One of the most delightful to work with was Jim Sheridan. Then the director of the Irish Arts Center in Manhattan, where he directed Irish plays for the Hibernophile set, he went on to become the director of "In the Name of the Father," "My Left Foot," and "In America."

To say that Jim was a drinker would put it mildly. In my penurious state at the time, I could afford the occasional six-pack but not much more. I would watch with utter amazement -- and no small amount of envy -- as Sheridan poured into an 8:30 AM session, his eyes painfully, seethingly red, his head obviously still reeling from the previous night's excesses, which appeared to have ended perhaps fifteen minutes before.

The book he was reading was Myles na gCopaleen's Best of Myles -- to this day one of my all-time favorite books. na gCopaleen is quite possibly the funniest newspaper columnist who ever lived -- his novels, published under the name Flann O'Brien, are no funereal events either -- and these sessions with Sheridan frequently came to a grinding halt with both painfully hung-over reader and bright-eyed young recording tech rolling on the floor.

In the course of these sessions, Sheridan took a liking to me, opening up conversations that sometimes took up the lion's share of our two-hour session. "Fuck da clock, Neddie. We'll get t'rough Myles anodder day," he would observe seraphically. One day, Jim told me about a moment in Venice that left me hiccupping hours later.

Then a young actor in the Seventies, he attended a drama festival in Vienna. It was an enormously convivial affair, and great friendships were formed among the Up and Coming of Europe's dramatic set. One such newly formed friend, at the closing of the festivity, had pressed into Jim's hand a quite large -- and, as we shall see, intimidatingly potent -- chunk of Lebanese Blond hashish. Jim accepted it without much thought. It was, after all, the Seventies.

But the Seventies were also dangerous for traveling Irishmen, mere actors an they be. The IRA was at the height of its depredations, and an Irish passport at a border crossing was a near guarantee of a nasty interrogation, possibly culminating in a cavity search. Jim's next stop was Venice, another theater event. He cadged a ride with another actor -- and the hash didn't even enter his consciousness until he saw the road-sign indicating that the Italian customs shed was a kilometer away.
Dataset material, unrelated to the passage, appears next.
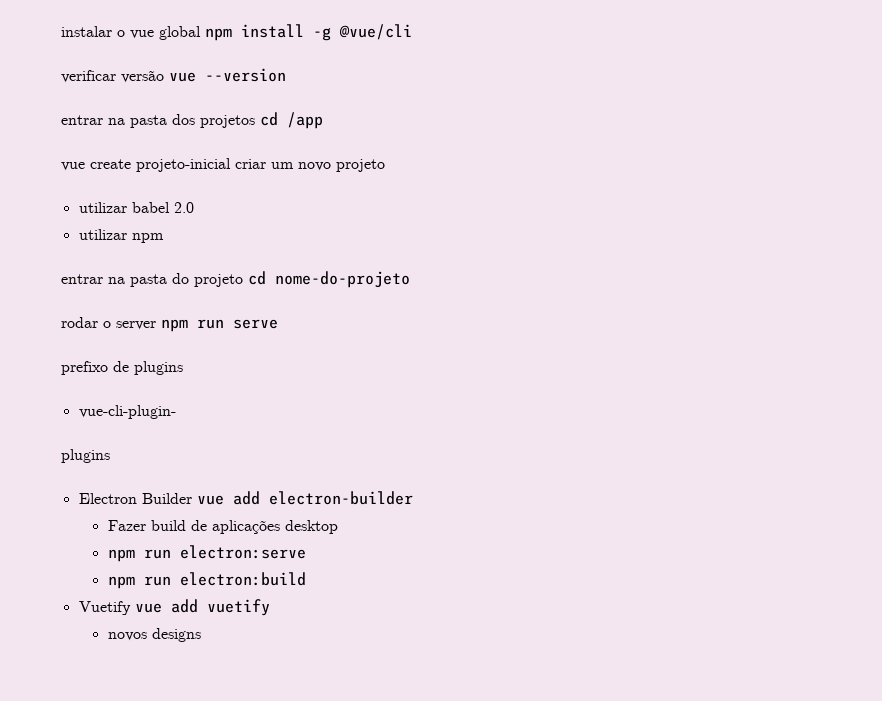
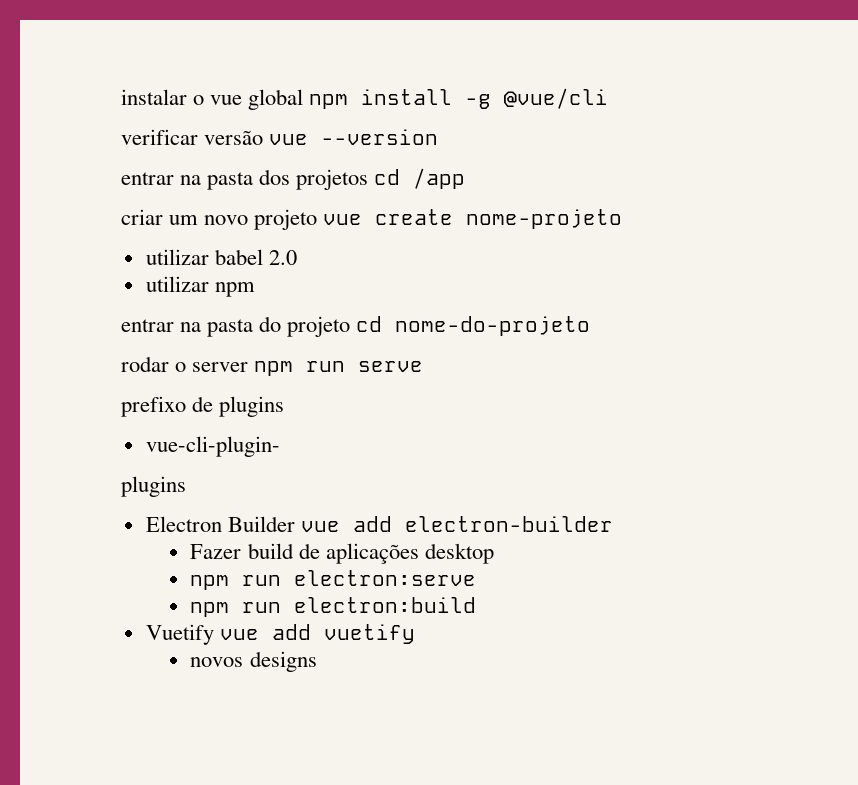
- vue create projeto-inicial criar um novo projeto
+ criar um novo projeto vue create nome-projeto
Well, what would you do at the prospect of a vengeful Italian fist up your rectum? He pondered his two options -- throw it away or eat it. This was a fine chuck o' honey, damned pity to waste it, so down the hatch it went.
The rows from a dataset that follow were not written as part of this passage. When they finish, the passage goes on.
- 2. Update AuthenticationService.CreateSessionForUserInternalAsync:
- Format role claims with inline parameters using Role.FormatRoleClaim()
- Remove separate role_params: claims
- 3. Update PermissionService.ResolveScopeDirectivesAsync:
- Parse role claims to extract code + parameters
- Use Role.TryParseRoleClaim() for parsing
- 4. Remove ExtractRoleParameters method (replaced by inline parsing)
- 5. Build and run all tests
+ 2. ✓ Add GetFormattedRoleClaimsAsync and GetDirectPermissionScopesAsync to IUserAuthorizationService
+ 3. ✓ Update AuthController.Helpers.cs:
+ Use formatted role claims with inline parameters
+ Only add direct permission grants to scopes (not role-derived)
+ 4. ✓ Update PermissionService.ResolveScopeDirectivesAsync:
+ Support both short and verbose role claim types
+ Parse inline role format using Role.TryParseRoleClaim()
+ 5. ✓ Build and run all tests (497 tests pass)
Might as well do this famous-movie-director-like. After all, it's how he told it.

Cut to Venice, hours later. A Citroen Deux-Chevaux, an absolute tin-can of a car, recently arrived in town, screeches up at the entrance of a cheap hotel. Its driver emerges, visibly irritated and voluble, walks around to the passenger side door, opens it. From the foot-well of the passenger seat -- not the seat, mind you, but where you put your feet -- a timid hand emerges. Slowly, agonizingly, the hand feels around outside, its trajectory downward, to the ground. Finally it touches the cobblestoned street. Amazed to be touching something solid, it continues to feel around. Finally assured of the solidity of the ground, the hand's owner manages to roll out of the car's foot-well onto the street, weeping with gratitude that the ground, so unexpectedly corporeal, was not a Venetian canal.

Dey don't have fuckin' sthreets in Venice, Neddie! It's all fuckin' water! It's canals, man! I'd spent six hours in absolute fuckin' panic on the floor of that car, completely convinced I was a dead man, trying to reach Venice by land!

I miss that job. I really do.

3 comments:

reincheque said...

Jasus, Harrison, that was fuckin' wojious, wha'?

Regards,

dj(lived in Dublin for 11 years)p

Anonymous said...

The Blind! Those were the days for you and PQ. Whatever happened to Joseph Wiseman? And that other fellow. What was it? The philosopher. A rather eminent fellow. DeSelby, yes! Hubert DeSelpy. Quite a pancake. I'd write more, but the police have come to my door. Something about a bicycle . . . .

zombie rotten mcdonald said...

Ah yes, eating a substance best consumed through a pipe. Stories, the stories....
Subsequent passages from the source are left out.